§ **YOUR OBJECTIVE**
Using the listing below, print the line containing "total: 3987.29 -> 3633.33", the line containing "Summer Infant 0209A", and each line between them, exactly and nothing else. Pictures stay out of the print.

§ **DATA TO EXAMINE**
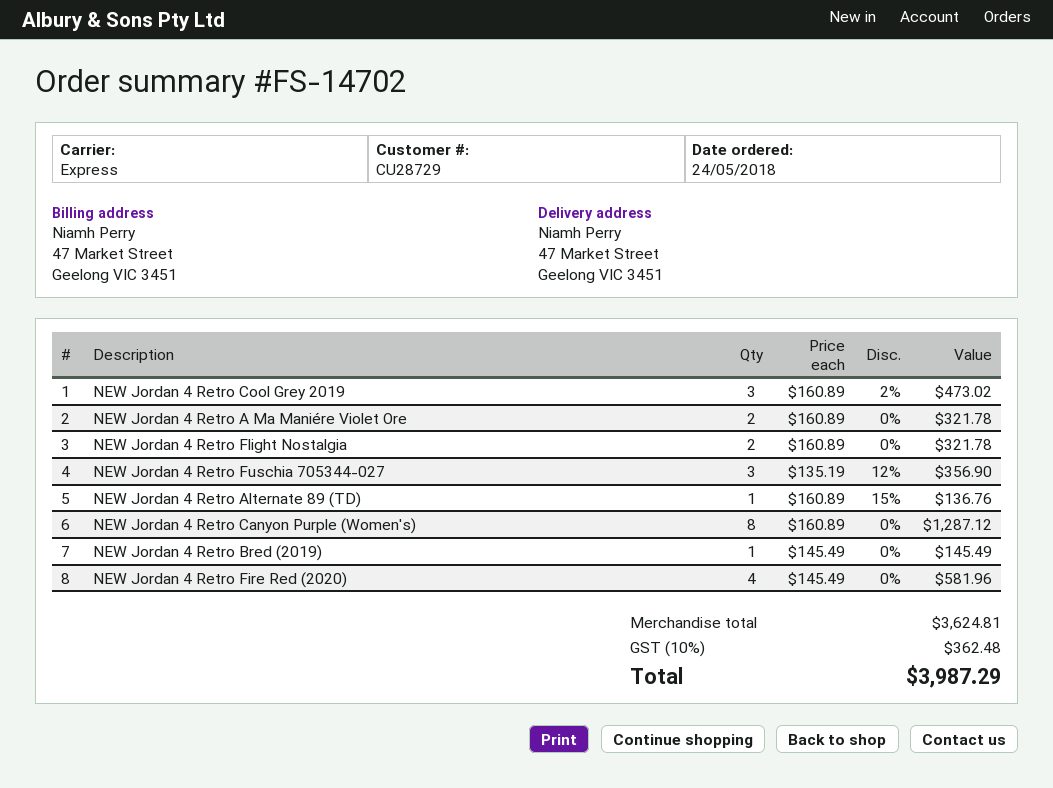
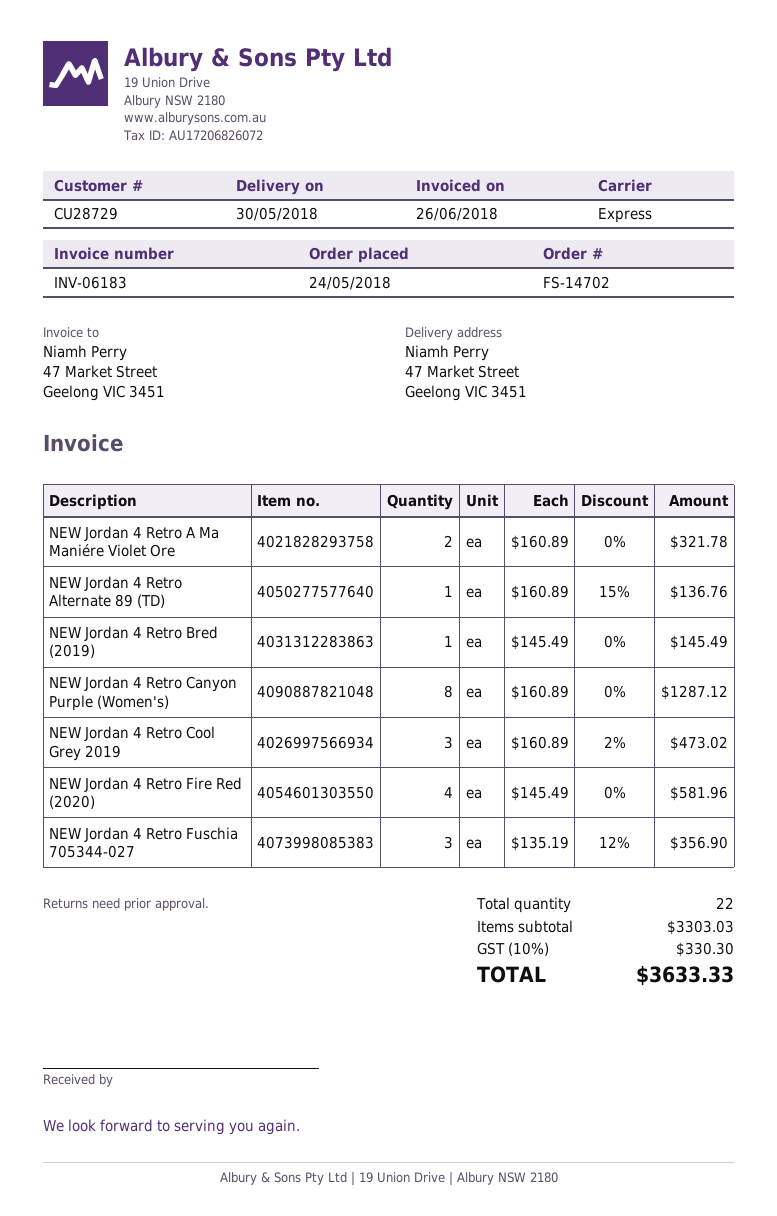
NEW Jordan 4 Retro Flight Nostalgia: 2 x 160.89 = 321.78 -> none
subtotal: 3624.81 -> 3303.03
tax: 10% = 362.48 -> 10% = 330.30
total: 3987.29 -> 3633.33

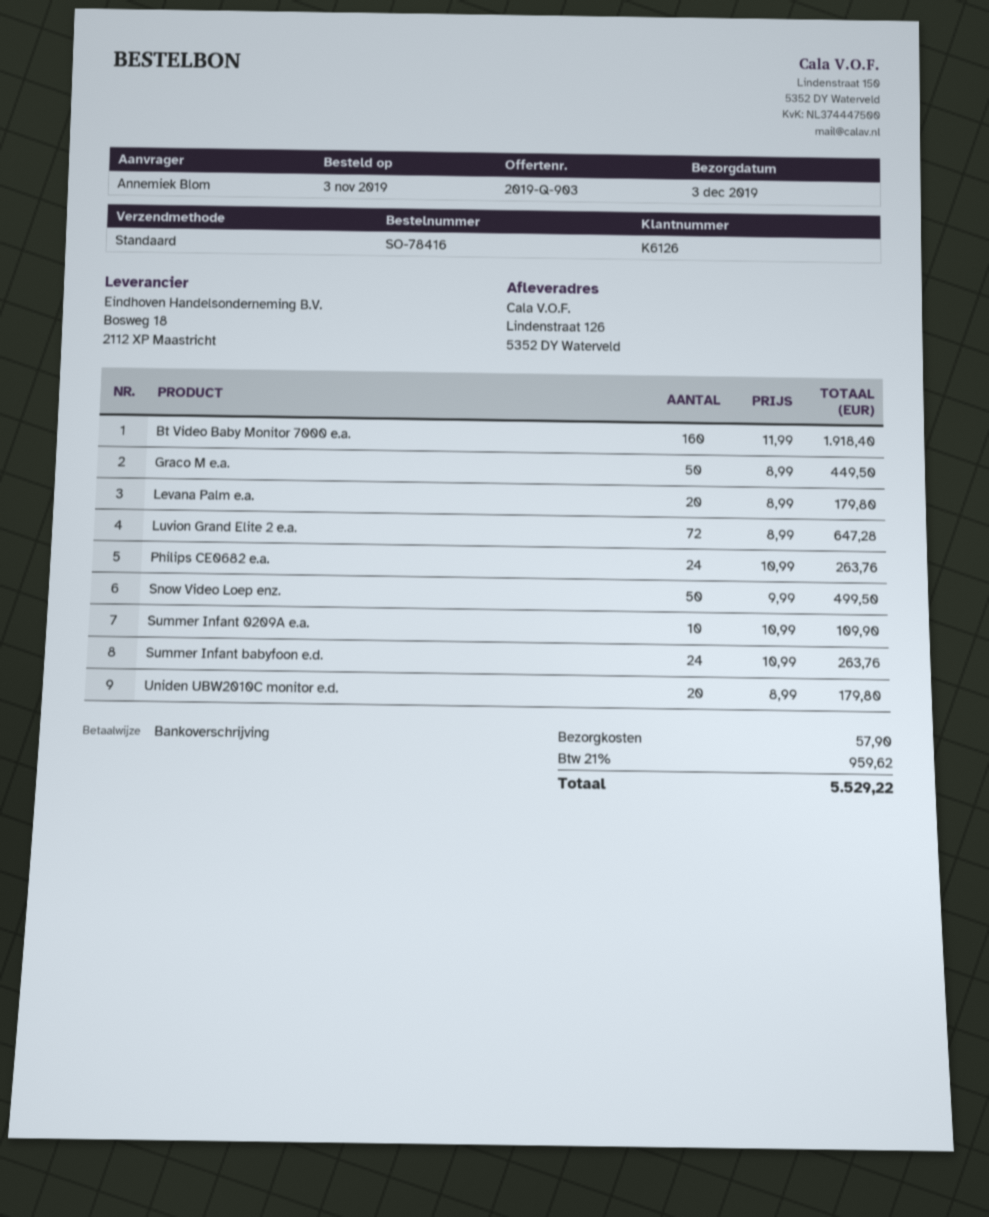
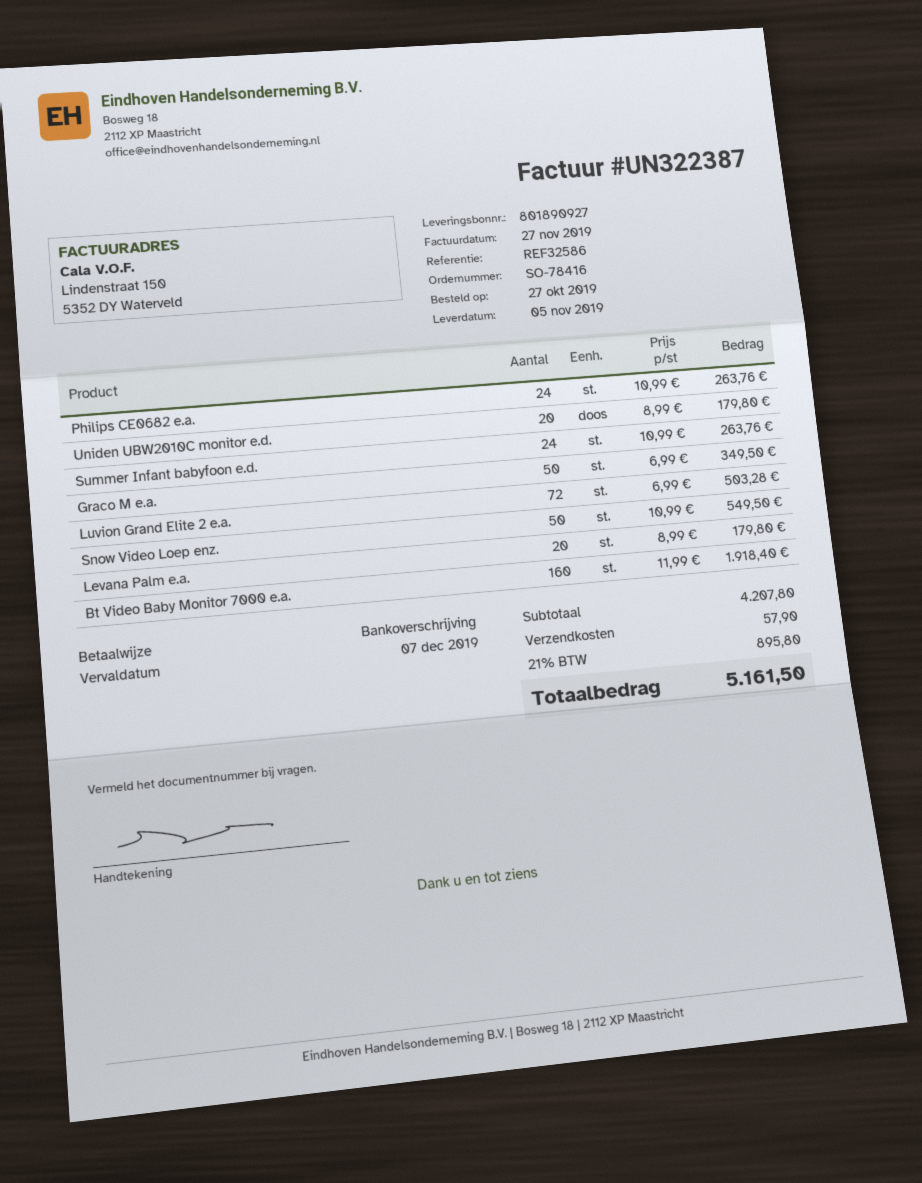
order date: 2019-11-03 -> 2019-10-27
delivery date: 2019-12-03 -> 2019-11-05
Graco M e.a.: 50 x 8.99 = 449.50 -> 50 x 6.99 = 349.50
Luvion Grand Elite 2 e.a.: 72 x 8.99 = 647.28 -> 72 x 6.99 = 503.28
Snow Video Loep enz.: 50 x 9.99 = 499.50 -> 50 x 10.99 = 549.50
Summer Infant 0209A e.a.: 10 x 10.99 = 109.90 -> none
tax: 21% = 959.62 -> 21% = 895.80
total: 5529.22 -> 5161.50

§ **ANSWER**
total: 3987.29 -> 3633.33

order date: 2019-11-03 -> 2019-10-27
delivery date: 2019-12-03 -> 2019-11-05
Graco M e.a.: 50 x 8.99 = 449.50 -> 50 x 6.99 = 349.50
Luvion Grand Elite 2 e.a.: 72 x 8.99 = 647.28 -> 72 x 6.99 = 503.28
Snow Video Loep enz.: 50 x 9.99 = 499.50 -> 50 x 10.99 = 549.50
Summer Infant 0209A e.a.: 10 x 10.99 = 109.90 -> none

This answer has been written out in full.